Isso porque um nome pode soar bem em um país e ter significados completamente diferentes e até constrangedores em outro.
Ao longo dos anos, algumas montadoras acabaram enfrentando situações curiosas ao lançar modelos com nomes associados a órgãos sexuais em determinados idiomas.
Ford Pinto
O Ford Pinto talvez seja o caso mais emblemático para brasileiros.
Embora o nome tenha outro significado em inglês, no Brasil a palavra é associada diretamente ao órgão genital masculino.
O modelo nunca foi vendido oficialmente no país, o que evitou possíveis problemas de imagem.
Hyundai Kona
O Hyundai Kona precisou mudar de nome em Portugal.

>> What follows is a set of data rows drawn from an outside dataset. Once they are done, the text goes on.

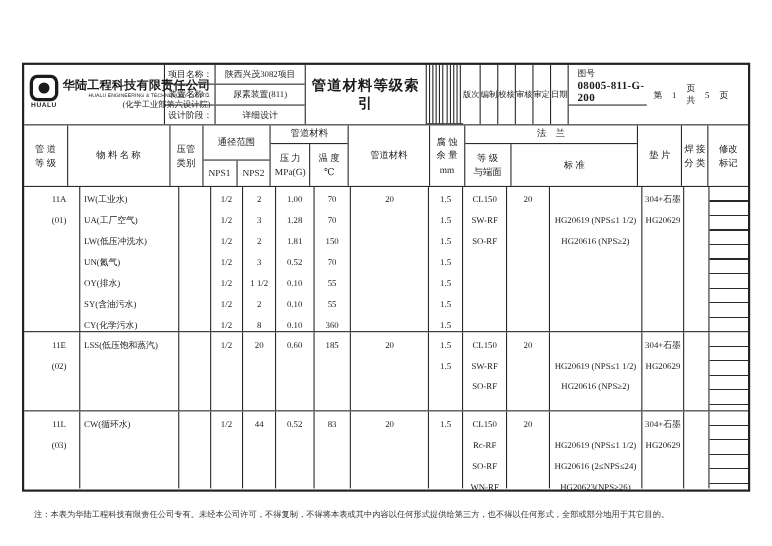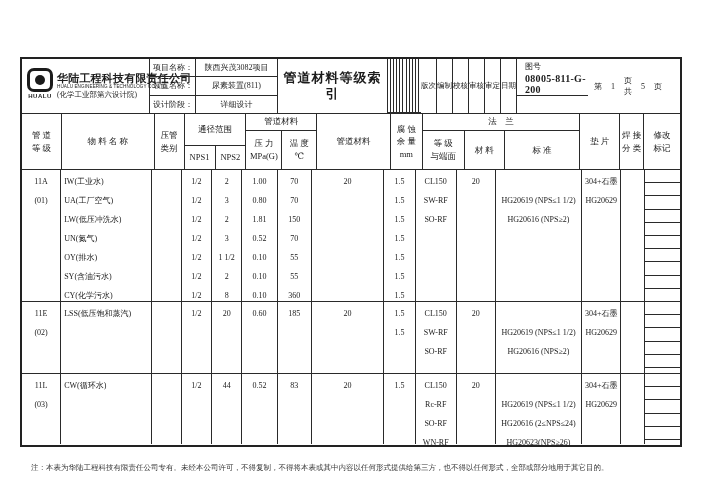--- a/index.html
+++ b/index.html
@@ -5,21 +5,21 @@
   * { margin:0; padding:0; box-sizing:border-box; }
   html,body { width:702px; height:496px; background:#ffffff; overflow:hidden;
     font-family:"Liberation Serif","DejaVu Serif",serif; color:#1b1b1b; }
   .page { position:relative; width:702px; height:496px; background:#fff; }
   .sheet { position:absolute; left:20px; top:57px; width:662px; height:390px;
     border:2px solid #222; background:#fff; }
   .bdr-r { border-right:1px solid #2a2a2a; }
 
   
   .hband { display:flex; height:55px; border-bottom:1px solid #2a2a2a; }
-  .logo-cell { width:128px; display:flex; align-items:center; padding:3px 2px 3px 5px; }
+  .logo-cell { width:128px; display:flex; align-items:center; padding:3px 2px 3px 5px;text-align:right; }
   .logo-mark { width:32px; height:36px; display:flex; flex-direction:column; align-items:center; margin-right:4px; }
   .logo-box { width:26px; height:24px; border:3px solid #1b1b1b; border-radius:7px;
     display:flex; align-items:center; justify-content:center; }
   .logo-dot { width:10px; height:10px; background:#1b1b1b; border-radius:50%; }
   .logo-word { font-size:6px; font-weight:bold; letter-spacing:0.5px; margin-top:1px; font-family:"Liberation Sans",sans-serif; }
   .co-text { flex:1; line-height:1.05; }
   .co-cn { font-size:11px; font-weight:bold; white-space:nowrap; letter-spacing:0.2px; }
   .co-en { font-size:4.6px; white-space:nowrap; font-family:"Liberation Sans",sans-serif; letter-spacing:0.1px; }
   .co-sub { font-size:7.5px; white-space:nowrap; margin-top:1px; }
   .info-grid { width:128px; display:flex; flex-direction:column; }
@@ -49,21 +49,21 @@
   
   .thead { display:flex; height:56px; border-bottom:1px solid #2a2a2a; font-size:8.5px; }
   .hcell { display:flex; flex-direction:column; align-items:center; justify-content:center;
     text-align:center; line-height:1.45; white-space:nowrap; }
   .hgroup { display:flex; flex-direction:column; }
   .hgroup-top { display:flex; align-items:center; justify-content:center; border-bottom:1px solid #2a2a2a; white-space:nowrap; }
   .hgroup-bot { flex:1; display:flex;text-align:right; }
   .hsub { display:flex; flex-direction:column; align-items:center; justify-content:center; line-height:1.5; white-space:nowrap; }
 
   
-  .block { display:flex; border-bottom:1px solid #2a2a2a; }
+  .block { display:flex; border-bottom:1px solid #2a2a2a;padding-left:13px; }
   .block:last-child { border-bottom:none; }
   .b1 { height:132px; } .b2 { height:72px;justify-content:space-between; } .b3 { height:70px; }
   .bcol { padding-top:2px; font-size:8px; text-align:center; }
   .bcol .ln { height:19px; line-height:19px; white-space:nowrap; overflow:hidden; }
   .bcol.left { text-align:left; padding-left:3px; }
   .rev { background:repeating-linear-gradient(to bottom, transparent 0px, transparent 12.2px, #2a2a2a 12.2px, #2a2a2a 13.2px); }
 
   .footnote { position:absolute; left:31px; top:463px; width:650px; font-size:7.5px; color:#333; white-space:nowrap; }
 </style>
 </head>
@@ -182,21 +182,20 @@
         <div>余 量</div>
         <div>mm</div>
       </div>
       <div class="hgroup bdr-r" style="width:158px">
         <div class="hgroup-top" style="height:17px">法　兰</div>
         <div class="hgroup-bot">
           <div class="hsub bdr-r" style="width:42px">
             <div>等 级</div>
             <div>与端面</div>
           </div>
-          <div class="hsub bdr-r" style="width:40px">材 料</div>
           <div class="hsub" style="flex:1">标 准</div>
         </div>
       </div>
       <div class="hcell w-c13 bdr-r">垫 片</div>
       <div class="hcell w-c14 bdr-r">
         <div>焊 接</div>
         <div>分 类</div>
       </div>
       <div class="hcell w-c15">
         <div>修改</div>
@@ -232,21 +231,21 @@
           <div class="ln">2</div>
           <div class="ln">3</div>
           <div class="ln">2</div>
           <div class="ln">3</div>
           <div class="ln">1 1/2</div>
           <div class="ln">2</div>
           <div class="ln">8</div>
         </div>
       <div class="bcol w-c6 bdr-r">
           <div class="ln">1.00</div>
-          <div class="ln">0.80</div>
+          <div class="ln">1.28</div>
           <div class="ln">1.81</div>
           <div class="ln">0.52</div>
           <div class="ln">0.10</div>
           <div class="ln">0.10</div>
           <div class="ln">0.10</div>
         </div>
       <div class="bcol w-c7 bdr-r">
           <div class="ln">70</div>
           <div class="ln">70</div>
           <div class="ln">150</div>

Isso porque “cona” é um termo vulgar para a genitália feminina no país europeu.
Por lá, o modelo passou a se chamar Kauai, evitando constrangimentos.
Mercedes-Benz Vito
A Mercedes-Benz Vito também enfrentou dificuldades linguísticas.
Na Suécia, o nome “Vito” tem conotação relacionada às partes íntimas femininas, o que levou a marca a adotar outra nomenclatura no mercado local.
Honda Fit
O Honda Fit é outro exemplo curioso.
Em países da Escandinávia, a pronúncia do nome remete a termos vulgares.
Por isso, o modelo é vendido como “Jazz” em diversos mercados europeus.
Chana
A marca chinesa Changan enfrentou um caso marcante no Brasil.
Inicialmente, seus veículos eram vendidos com o nome “Chana”, o que rapidamente virou motivo de piada.
Posteriormente, a empresa adotou o nome original “Changan” para evitar desgaste de imagem.
Desafio global
Os casos mostram como o processo de nomeação de veículos exige análise cultural e linguística aprofundada.
Em um mercado global, um simples nome pode impactar diretamente a aceitação de um produto — para o bem ou para o constrangimento.